* **Records for this task**
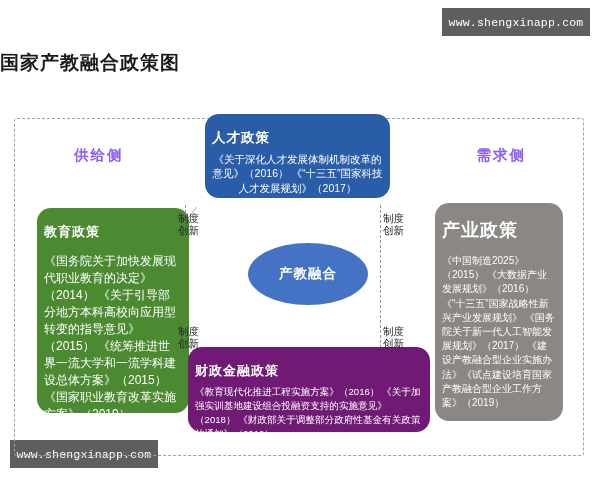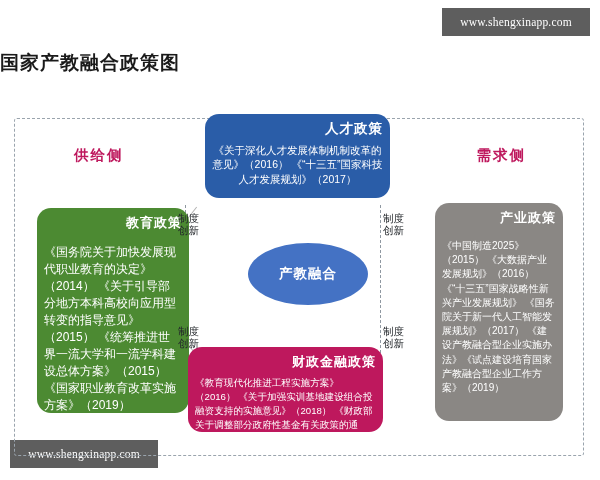--- a/index.html
+++ b/index.html
@@ -21,21 +21,21 @@
   
   .watermark {
     position: absolute;
     background: #5e5e5e;
     color: #ffffff;
     font-size: 11.5px;
     letter-spacing: .2px;
     display: flex;
     align-items: center;
     justify-content: center;
-    font-family: Liberation Serif, serif;
+    font-family: Liberation Mono, monospace;
   }
   #wm-top  { right: 10px; top: 8px;    width: 148px; height: 28px; }
   #wm-bot  { left: 10px;  bottom: 12px; width: 148px; height: 28px; }
 
   
   #title {
     position: absolute;
     top: 50px;
     left: 0;
     width: 100%;
@@ -56,21 +56,21 @@
     border: 1.6px dashed #9aa4ad;
     border-radius: 3px;
     box-sizing: border-box;
   }
 
   
   .side-label {
     position: absolute;
     font-size: 14.5px;
     font-weight: bold;
-    color: #be185d;
+    color: #8b5cf6;
     letter-spacing: 2px;
   }
   #label-supply { left: 74px;  top: 146px; }
   #label-demand { right: 74px; top: 146px; }
 
   
   .vdash {
     position: absolute;
     width: 0;
     border-left: 1.5px dashed #8f98a1;
@@ -89,24 +89,25 @@
   
   .box {
     position: absolute;
     border-radius: 14px;
     color: #ffffff;
     box-sizing: border-box;
     padding: 6px 7px 7px 7px;
     overflow: hidden;
   }
   .box-title {
-    text-align: right;
+    text-align: left;
     font-weight: bold;
     letter-spacing: 1px;
     margin-bottom: 3px;
+    margin-top: 9px;
   }
   .box-items {
     text-align: left;
   }
   .box-items .item { display: inline; }
 
   
   #box-talent {
     left: 205px; top: 114px; width: 185px; height: 84px;
     background: #2a5da8;
@@ -120,27 +121,27 @@
     background: #4c8a32;
   }
   #box-education .box-title { font-size: 13px; margin-bottom: 12px; }
   #box-education .box-items { font-size: 12px; line-height: 1.42; }
 
   
   #box-industry {
     left: 435px; top: 203px; width: 128px; height: 218px;
     background: #8a8784;
   }
-  #box-industry .box-title { font-size: 13px; margin-bottom: 12px; }
+  #box-industry .box-title { font-size: 18px; margin-bottom: 12px; }
   #box-industry .box-items { font-size: 10px; line-height: 1.42; }
 
   
   #box-finance {
-    left: 188px; top: 347px; width: 195px; height: 85px;
-    background: #be185d;
+    left: 188px; top: 347px; width: 242px; height: 85px;
+    background: #701a75;
   }
   #box-finance .box-title { font-size: 13px; margin-bottom: 5px; }
   #box-finance .box-items { font-size: 9.6px; line-height: 1.45; }
 
   
   #ellipse {
     position: absolute;
     left: 248px; top: 243px;
     width: 120px; height: 62px;
     border-radius: 50%;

* **Exercise objective**
Copy every line of the entries in which "text" can be found.

* **Answer space**
-    text-align: right;
+    text-align: left;
     text-align: left;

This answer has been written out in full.